DAY 272:  In the early 14th century, there was a civil war in Italy between those who supported the emperor and those who supported the Catholic Church.  Until the smoke cleared, the popes of the Catholic Church picked up their robes, hats and little communion wafers and took refuge in Avignon, France, a town governed by one Charles II, who was also King of Naples and Sicily and friend to the Church.  For about seventy years, the popes lived in Avignon and continued performing their duties of the Catholic empire until 1376 when Gregory XI brought the papacy back to Rome after another scuffle between Catalan Rodriguez and the Italians in the Cataluyan War.  If not for this decision to move back to Rome, “Roman Catholics” as we know them today might have been known as “Avignon Catholics.”

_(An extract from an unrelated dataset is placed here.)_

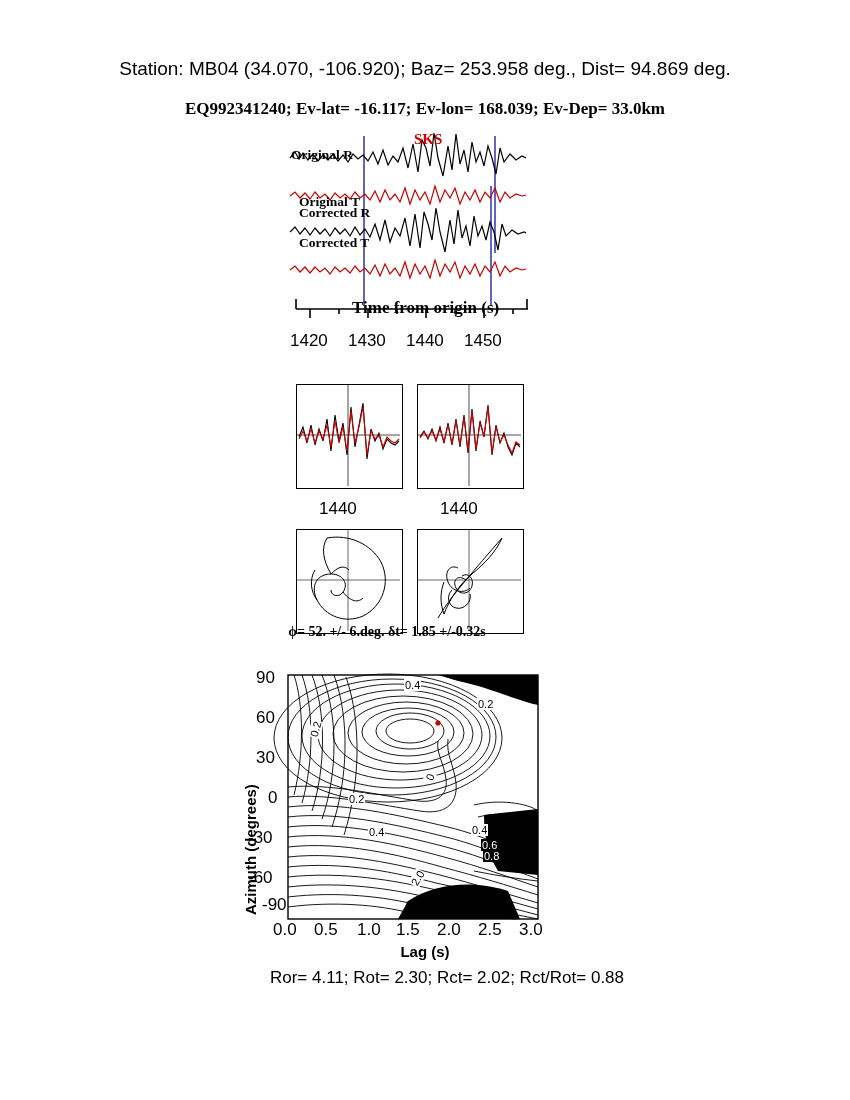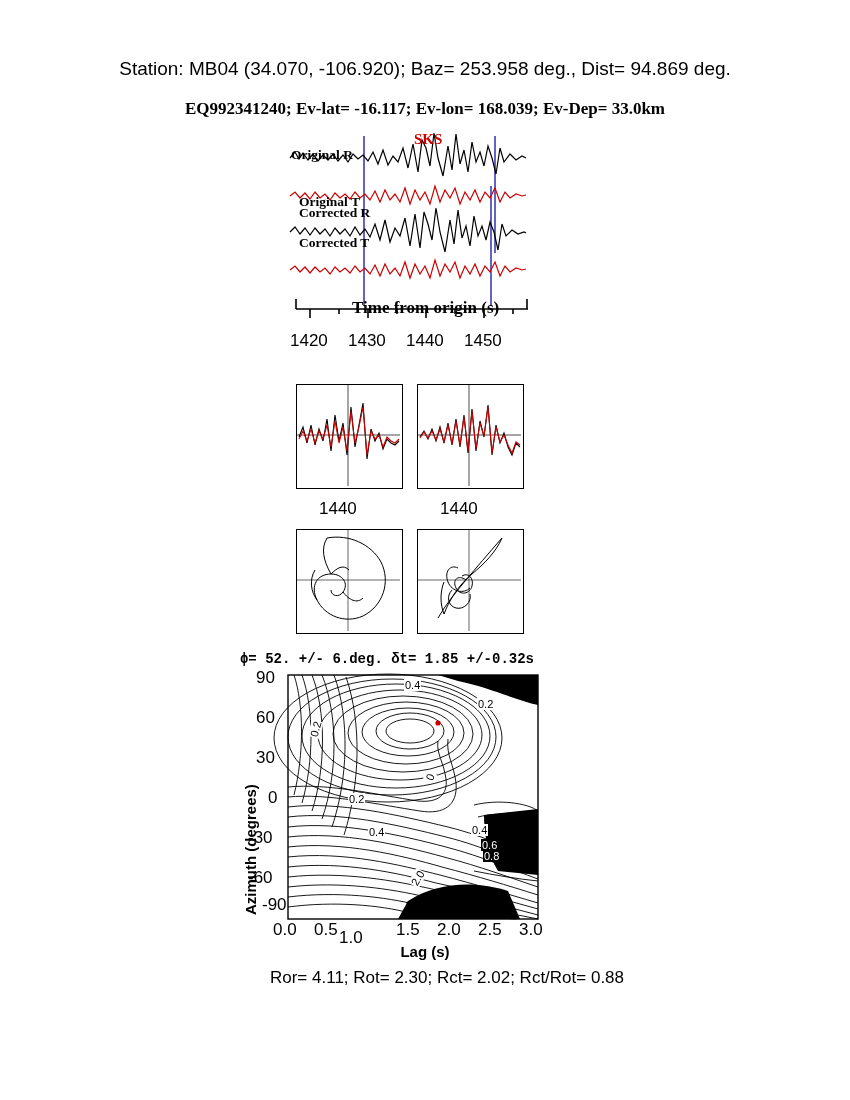"ϕ= 52. +/- 6.deg. δt=" div.abs { font-family: Liberation Mono, monospace -> none; top: 651px -> 624px }
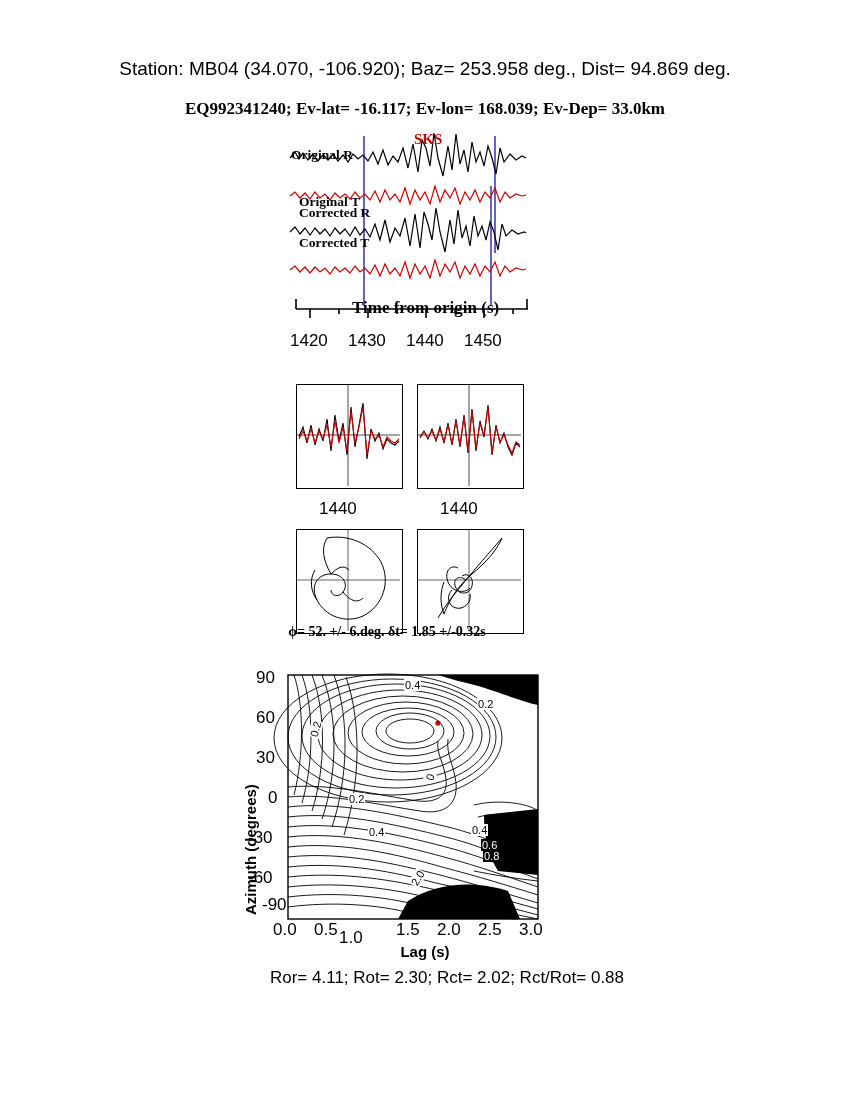"1.0" div.abs { left: 339px -> 357px; margin-top: 8px -> none }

The center of Avignon’s stint as the capital of the Catholic Church was Le Palais des Papes (Palace of the Popes), a huge stone complex that still exists today.  This palace was the first half of a two-UNESCO World Heritage site tour ticket I bought for the day. 

With a free electronic audio guide held to my ear, I wandered the palace’s major rooms — its courtyards, its treasury halls and its dining hall — most of which were very spacious, made with stone walls and high-arched ceilings.  I followed the room numbers in chronological order alongside others holding audioguide wands to their ears, passed the smaller papal bedrooms where daily ceremonies where performed for waking up and going to bed, the Grand Chapel, the windows looking outside, and up the stairs to the roof for a view of the village houses below.  It was a much quieter, less hectic than the streets of Rome; perhaps the popes should have stayed after all.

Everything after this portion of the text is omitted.